COVID-19 MANAGEMENT PROTOCOL

Developed and updated by Paul Marik, MD Chief of Pulmonary and Critical Care Medicine Eastern Virginia Medical School, Norfolk, VA May 5th, 2020

URGENT! Please circulate as widely as possible. It is crucial that every pulmonologist, every critical care doctor and nurse, every hospital administrator, every public health official receive this information immediately.

This is our recommended approach to COVID-19 based on the best (and most recent) literature. We should not re-invent the wheel but learn from the experience of others. This is a very dynamic situation; therefore, we will be updating the guideline as new information emerges. Please check on the EVMS website for updated versions of this protocol.  EVMS COVID website: https://www.evms.edu/covid-19/medical_information_resources/  Short url: evms.edu/covidcare 

“We have zero success for patients who were intubated.”

“It is our collective opinion that the historically high levels of morbidity and mortality from COVID-19 is due to a single factor: the widespread and inappropriate reluctance amongst intensivists to employ anti-inflammatory and anticoagulant treatments, including corticosteroid therapy early in the course of a patient’s hospitalization. It is essential to recognize that it is not the virus that is killing the patient, rather it is the patient’s overactive immune system. The flames of the “cytokine fire” are out of control and need to be extinguished. Providing supportive care (with ventilators that themselves stoke the fire) and waiting for the cytokine fire to burn itself out simply does not work… this approach has FAILED and has led to the death of tens of thousands of patients. 

“The systematic failure of critical care systems to adopt corticosteroid therapy resulted from the published recommendations against corticosteroids use by the World Health Organization (WHO), the Centers for Disease Control and “Prevention (CDC), and the American Thoracic Society (ATS) amongst others. A very recent publication by the Society of Critical Care Medicine and authored one of the members of the Front Line COVID-19 Critical Care (FLCCC) group (UM), identified the errors made by these organizations in their analyses of corticosteroid studies based on the findings of the SARS and H1N1 pandemics. Their erroneous recommendation to avoid corticosteroids in the treatment of COVID- 19 has led to the development of myriad organ failures which have overwhelmed critical care systems across the world. 

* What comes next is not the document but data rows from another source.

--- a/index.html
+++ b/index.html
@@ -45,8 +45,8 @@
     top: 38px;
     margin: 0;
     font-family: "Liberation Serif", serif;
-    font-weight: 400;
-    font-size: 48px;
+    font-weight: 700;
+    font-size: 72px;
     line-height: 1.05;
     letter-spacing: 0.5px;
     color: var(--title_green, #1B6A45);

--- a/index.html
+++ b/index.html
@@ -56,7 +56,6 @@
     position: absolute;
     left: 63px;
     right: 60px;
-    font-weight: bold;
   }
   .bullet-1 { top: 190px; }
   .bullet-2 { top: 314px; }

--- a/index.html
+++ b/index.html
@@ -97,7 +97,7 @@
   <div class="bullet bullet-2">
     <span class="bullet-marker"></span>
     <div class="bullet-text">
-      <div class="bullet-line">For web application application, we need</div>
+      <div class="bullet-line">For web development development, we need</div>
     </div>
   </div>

“Our treatment protocol targeting these key pathologies has achieved near uniform success, if begun within 6 hours of a COVID19 patient presenting with shortness of breath or needing ≥ 4L/min of oxygen. If such early initiation of treatment could be systematically achieved, the need for mechanical ventilators and ICU beds will decrease dramatically. 

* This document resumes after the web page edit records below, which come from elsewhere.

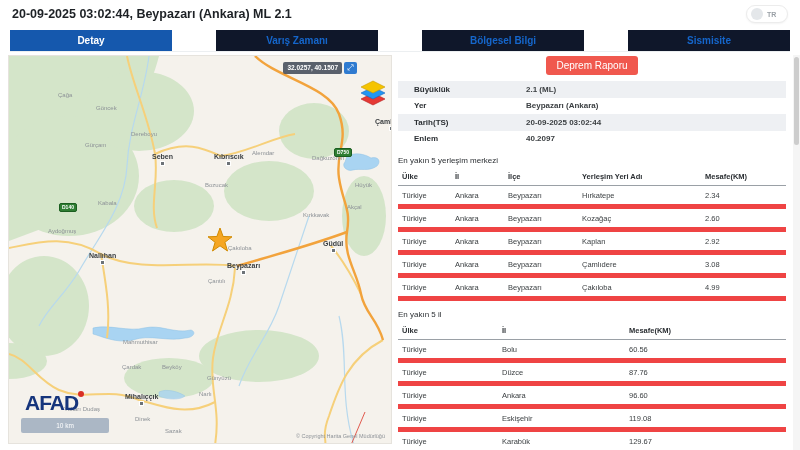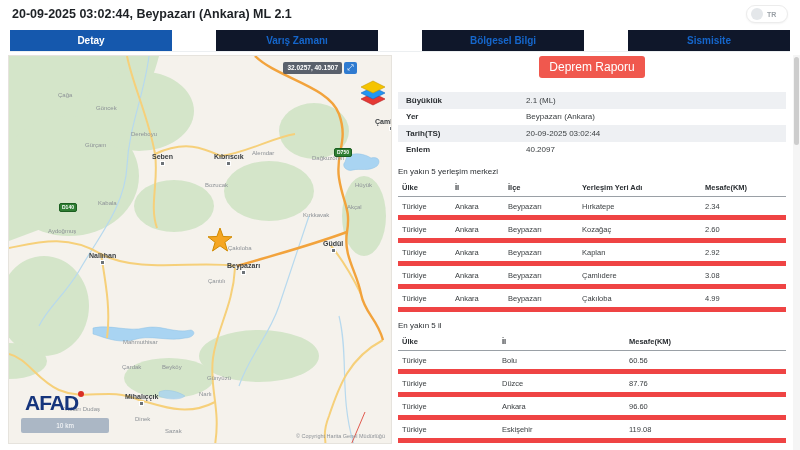--- a/index.html
+++ b/index.html
@@ -52,8 +52,8 @@
 
   
   .panel { flex:1; font-size:8px; padding-right:6px; }
-  .reportbtn { display:block; margin:1px auto 14px; background:#f0584e; color:#fff; border:none;
-    font-size:12px; font-family:inherit; padding:4px 10px; border-radius:3px; cursor:pointer; }
+  .reportbtn { display:block; margin:1px auto 6px; background:#f0584e; color:#fff; border:none;
+    font-size:10px; font-family:inherit; padding:4px 10px; border-radius:3px; cursor:pointer; }
   .drow { display:flex; height:16.5px; align-items:center; }
   .drow:nth-child(odd) { background:#eef0f3; }
   .drow .k { width:128px; font-weight:bold; padding-left:8px; color:#2b2f33; }

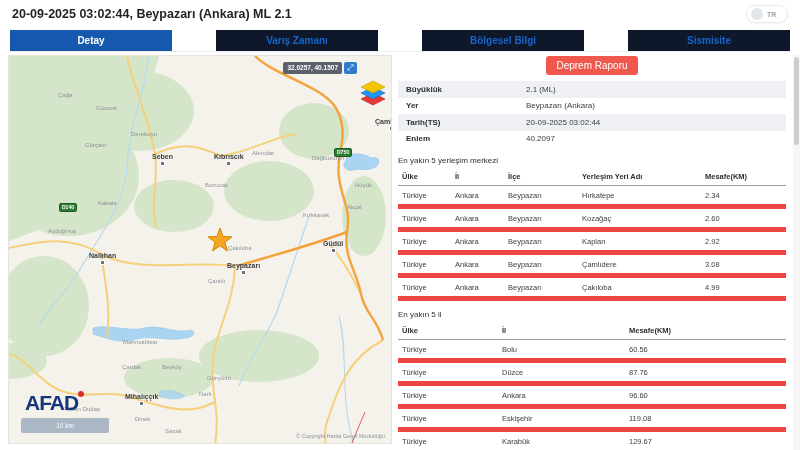--- a/index.html
+++ b/index.html
@@ -56,7 +56,7 @@
     font-size:10px; font-family:inherit; padding:4px 10px; border-radius:3px; cursor:pointer; }
   .drow { display:flex; height:16.5px; align-items:center; }
   .drow:nth-child(odd) { background:#eef0f3; }
-  .drow .k { width:128px; font-weight:bold; padding-left:8px; color:#2b2f33; }
+  .drow .k { width:128px; font-weight:bold; padding-left:16px; color:#2b2f33; }
   .drow .v { flex:1; color:#3c4043; }
   .sect { margin:9px 0 3px; color:#2b2f33; font-size:8px; }
   table { width:100%; border-collapse:collapse; table-layout:fixed; font-size:7.5px; }

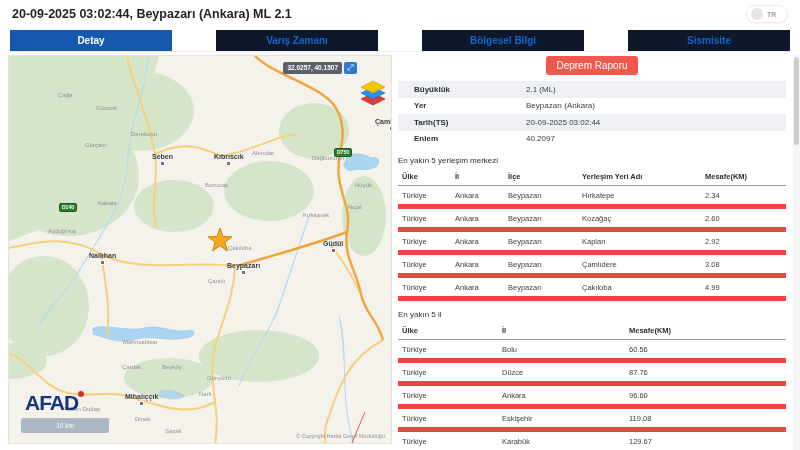--- a/index.html
+++ b/index.html
@@ -57,7 +57,7 @@
   .drow { display:flex; height:16.5px; align-items:center; }
   .drow:nth-child(odd) { background:#eef0f3; }
   .drow .k { width:128px; font-weight:bold; padding-left:16px; color:#2b2f33; }
-  .drow .v { flex:1; color:#3c4043; }
+  .drow .v { flex:1; color:#3c4043;font-weight:bold; }
   .sect { margin:9px 0 3px; color:#2b2f33; font-size:8px; }
   table { width:100%; border-collapse:collapse; table-layout:fixed; font-size:7.5px; }
   th { text-align:left; font-weight:bold; color:#2b2f33; padding:4px 2px 4px 4px;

“It is important to recognize that “COVID-19 pneumonia” does not cause ARDS. The initial phase of “oxygenation failure” is characterized by normal lung compliance, with poor recruitability and near normal lung water (as measured by transpulmonary thermodilution). This is the “L phenotype” as reported by Gattonini and colleagues. Treating these patients with early intubation and the ARDNSnet treatment protocol will cause the disease you are trying to prevent i.e. ARDS.”